*Provided data*.
◆ ◆ ◆ ◆

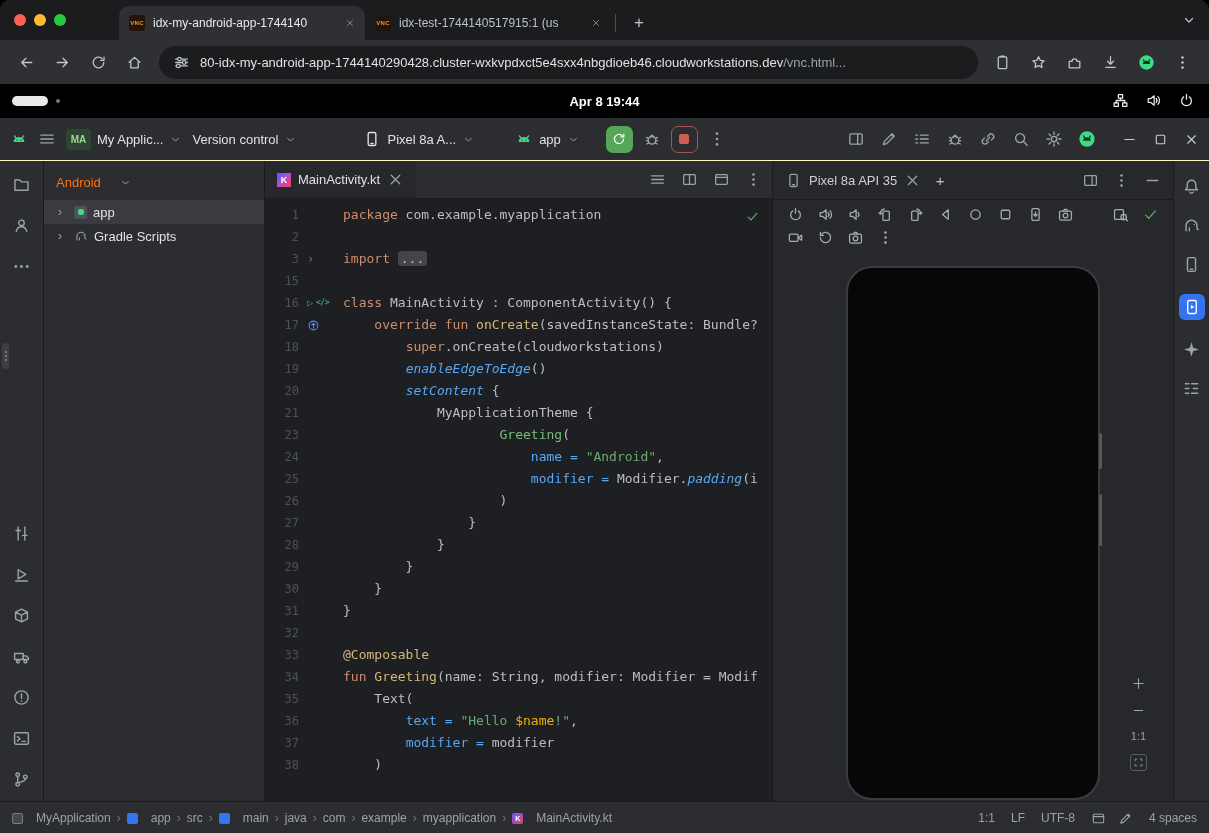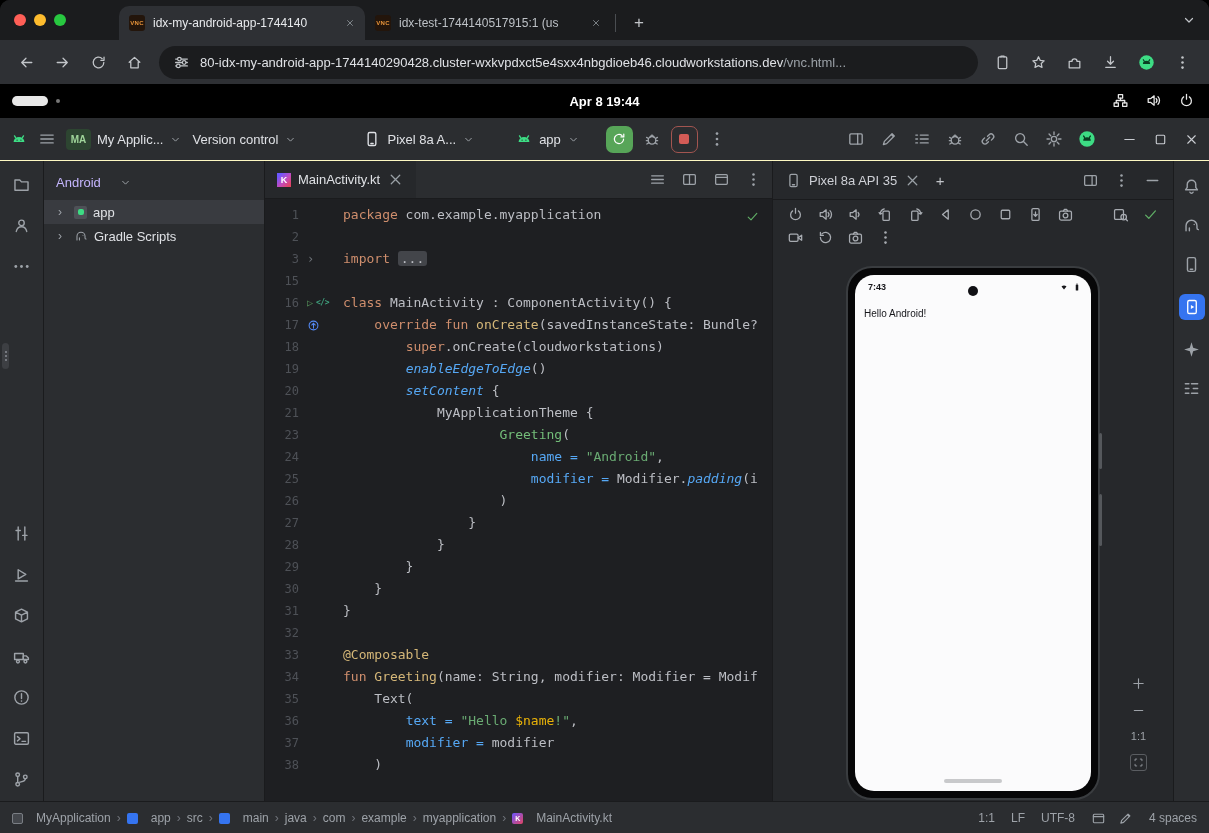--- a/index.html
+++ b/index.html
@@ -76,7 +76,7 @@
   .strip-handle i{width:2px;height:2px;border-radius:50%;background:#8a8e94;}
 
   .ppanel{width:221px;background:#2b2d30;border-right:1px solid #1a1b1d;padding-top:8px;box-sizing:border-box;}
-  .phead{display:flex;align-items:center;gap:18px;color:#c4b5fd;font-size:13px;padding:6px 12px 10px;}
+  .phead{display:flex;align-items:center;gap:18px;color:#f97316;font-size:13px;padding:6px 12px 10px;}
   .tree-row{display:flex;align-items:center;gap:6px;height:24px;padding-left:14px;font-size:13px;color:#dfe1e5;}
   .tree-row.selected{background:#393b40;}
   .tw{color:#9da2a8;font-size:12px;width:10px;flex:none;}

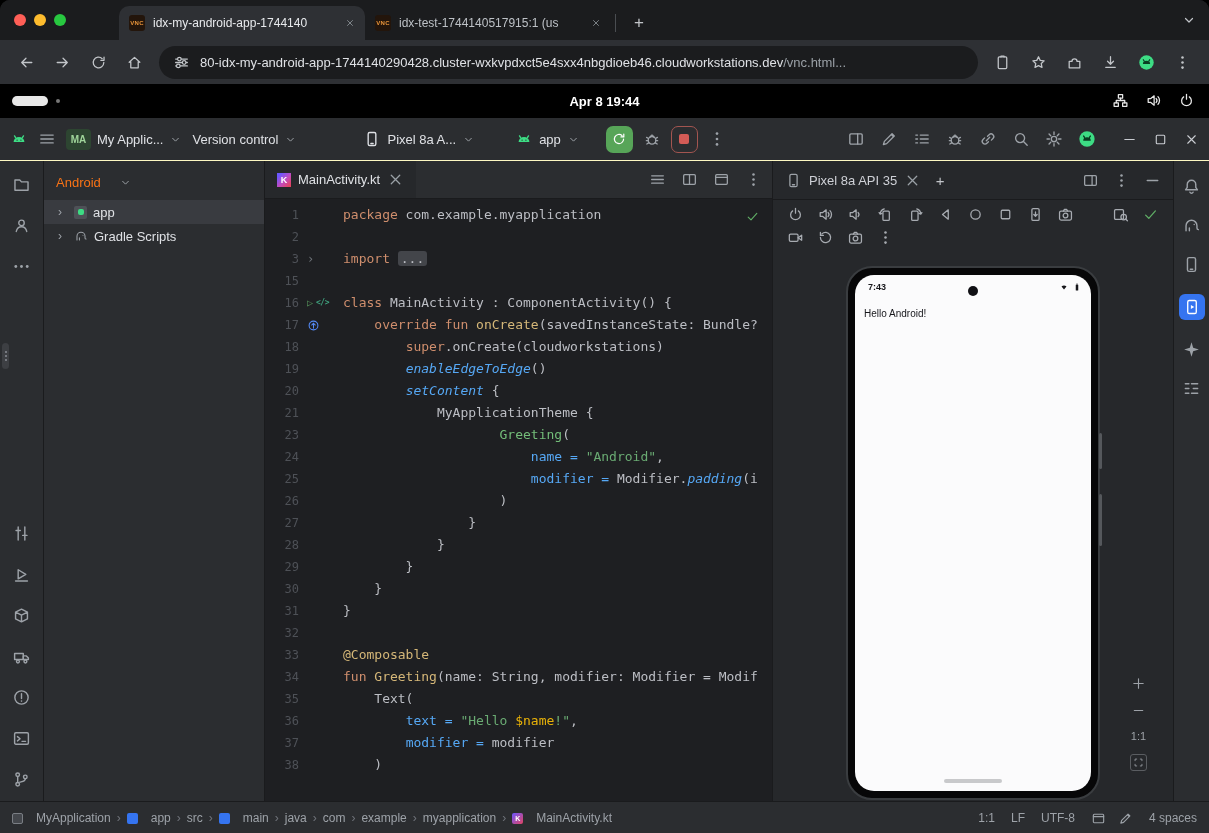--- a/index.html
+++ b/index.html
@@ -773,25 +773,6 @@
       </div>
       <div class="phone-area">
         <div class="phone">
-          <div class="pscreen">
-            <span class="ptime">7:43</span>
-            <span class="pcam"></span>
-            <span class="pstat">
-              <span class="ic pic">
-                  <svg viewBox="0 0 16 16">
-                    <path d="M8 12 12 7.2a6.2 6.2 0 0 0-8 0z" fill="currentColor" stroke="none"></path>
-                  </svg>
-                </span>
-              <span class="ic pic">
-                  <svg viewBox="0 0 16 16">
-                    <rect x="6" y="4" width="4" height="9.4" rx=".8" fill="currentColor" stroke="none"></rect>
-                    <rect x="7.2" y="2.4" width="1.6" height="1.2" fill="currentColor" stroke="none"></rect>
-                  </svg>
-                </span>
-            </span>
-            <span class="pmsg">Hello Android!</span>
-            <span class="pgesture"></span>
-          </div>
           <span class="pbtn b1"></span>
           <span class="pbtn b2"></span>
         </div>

◆ ◆ ◆ ◆

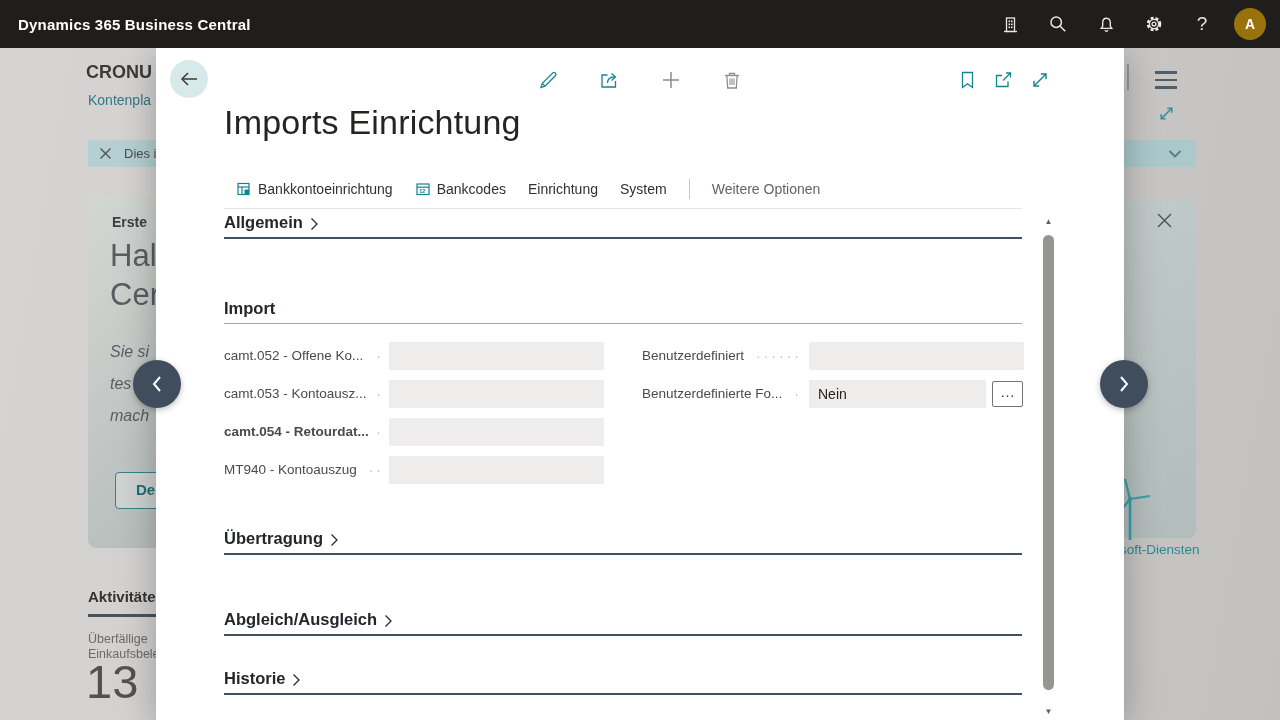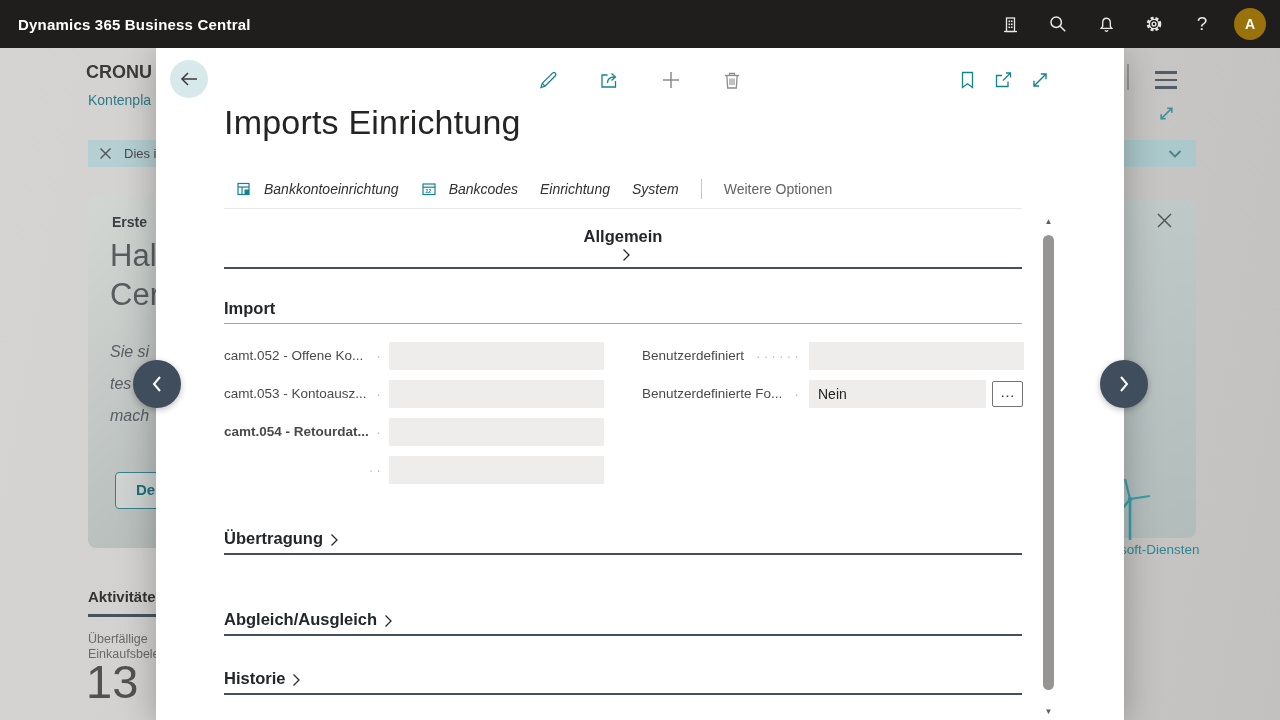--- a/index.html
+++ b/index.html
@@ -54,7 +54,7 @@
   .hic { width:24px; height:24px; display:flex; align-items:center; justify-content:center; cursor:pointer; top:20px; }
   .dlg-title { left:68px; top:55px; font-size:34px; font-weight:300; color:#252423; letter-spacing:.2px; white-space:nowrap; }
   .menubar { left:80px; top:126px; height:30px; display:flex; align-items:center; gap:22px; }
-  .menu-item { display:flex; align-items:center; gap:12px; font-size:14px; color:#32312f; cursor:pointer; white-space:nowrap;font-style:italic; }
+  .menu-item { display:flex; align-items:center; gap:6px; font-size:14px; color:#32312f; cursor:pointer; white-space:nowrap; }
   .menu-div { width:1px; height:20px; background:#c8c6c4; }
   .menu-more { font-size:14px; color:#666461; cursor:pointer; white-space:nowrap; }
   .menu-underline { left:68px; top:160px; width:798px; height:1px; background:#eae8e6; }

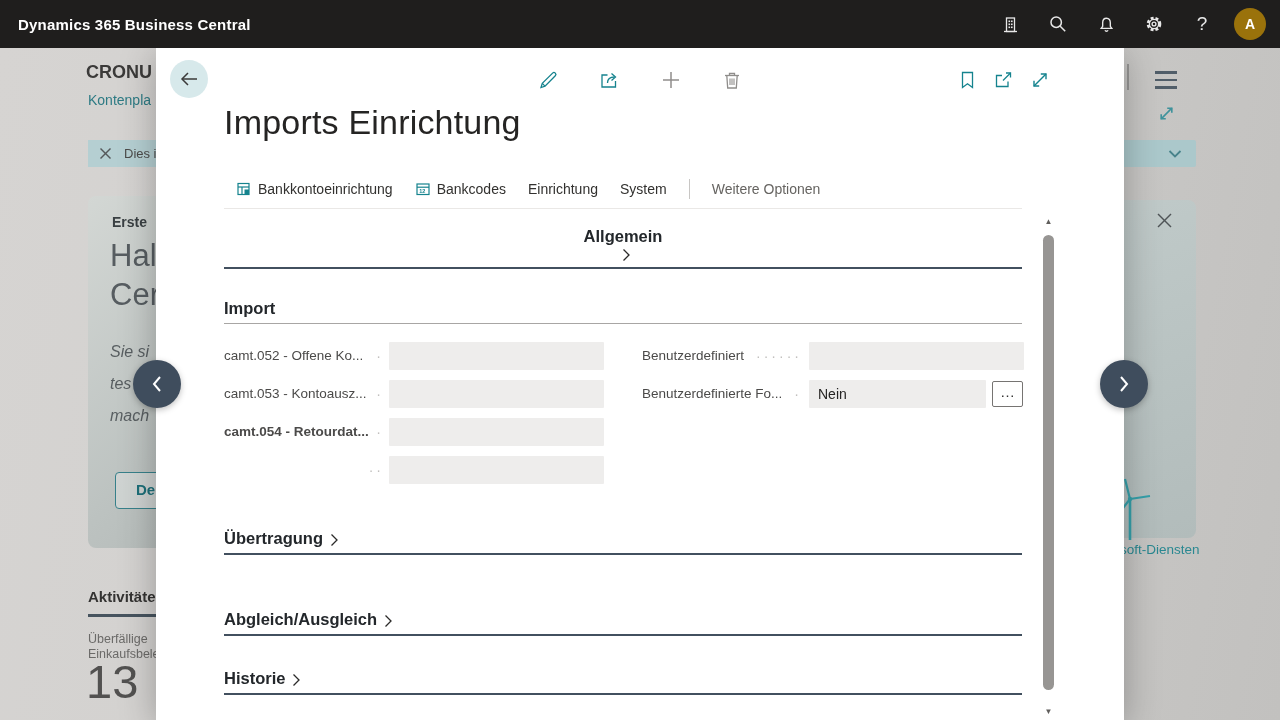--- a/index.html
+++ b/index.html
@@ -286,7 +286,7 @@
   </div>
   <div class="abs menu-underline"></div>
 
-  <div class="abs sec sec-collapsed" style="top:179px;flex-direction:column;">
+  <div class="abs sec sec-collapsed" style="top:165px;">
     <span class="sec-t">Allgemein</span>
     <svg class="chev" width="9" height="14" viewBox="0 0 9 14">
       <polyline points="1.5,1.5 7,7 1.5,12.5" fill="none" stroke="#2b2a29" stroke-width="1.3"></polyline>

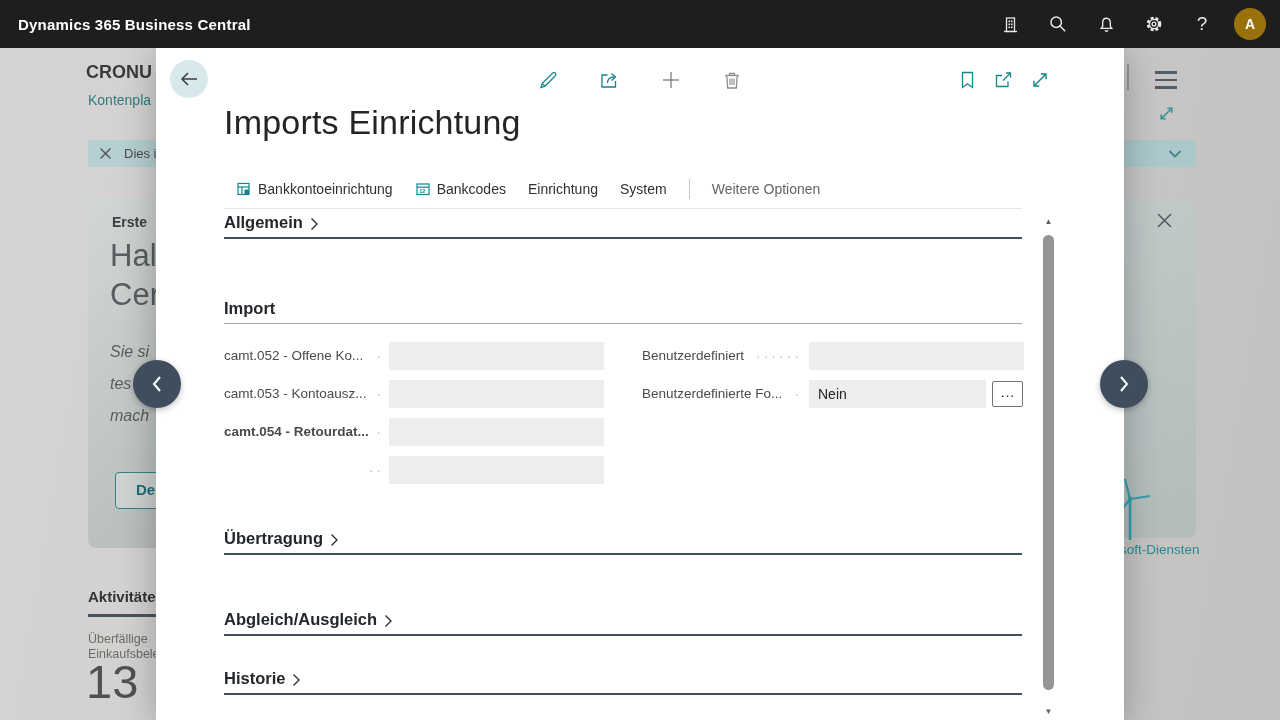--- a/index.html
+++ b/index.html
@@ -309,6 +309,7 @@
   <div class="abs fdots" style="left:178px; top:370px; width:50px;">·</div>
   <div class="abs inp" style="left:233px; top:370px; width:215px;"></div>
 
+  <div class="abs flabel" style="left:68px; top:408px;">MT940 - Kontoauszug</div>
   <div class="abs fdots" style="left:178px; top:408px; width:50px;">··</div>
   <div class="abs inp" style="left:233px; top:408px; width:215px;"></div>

◆ ◆ ◆ ◆

*Problem statement*. Copy out, from the records above, every line that holds the string "align".

*Reply to the exercise*.
-  .phead{display:flex;align-items:center;gap:18px;color:#c4b5fd;font-size:13px;padding:6px 12px 10px;}
+  .phead{display:flex;align-items:center;gap:18px;color:#f97316;font-size:13px;padding:6px 12px 10px;}
   .tree-row{display:flex;align-items:center;gap:6px;height:24px;padding-left:14px;font-size:13px;color:#dfe1e5;}
   .hic { width:24px; height:24px; display:flex; align-items:center; justify-content:center; cursor:pointer; top:20px; }
   .menubar { left:80px; top:126px; height:30px; display:flex; align-items:center; gap:22px; }
-  .menu-item { display:flex; align-items:center; gap:12px; font-size:14px; color:#32312f; cursor:pointer; white-space:nowrap;font-style:italic; }
+  .menu-item { display:flex; align-items:center; gap:6px; font-size:14px; color:#32312f; cursor:pointer; white-space:nowrap; }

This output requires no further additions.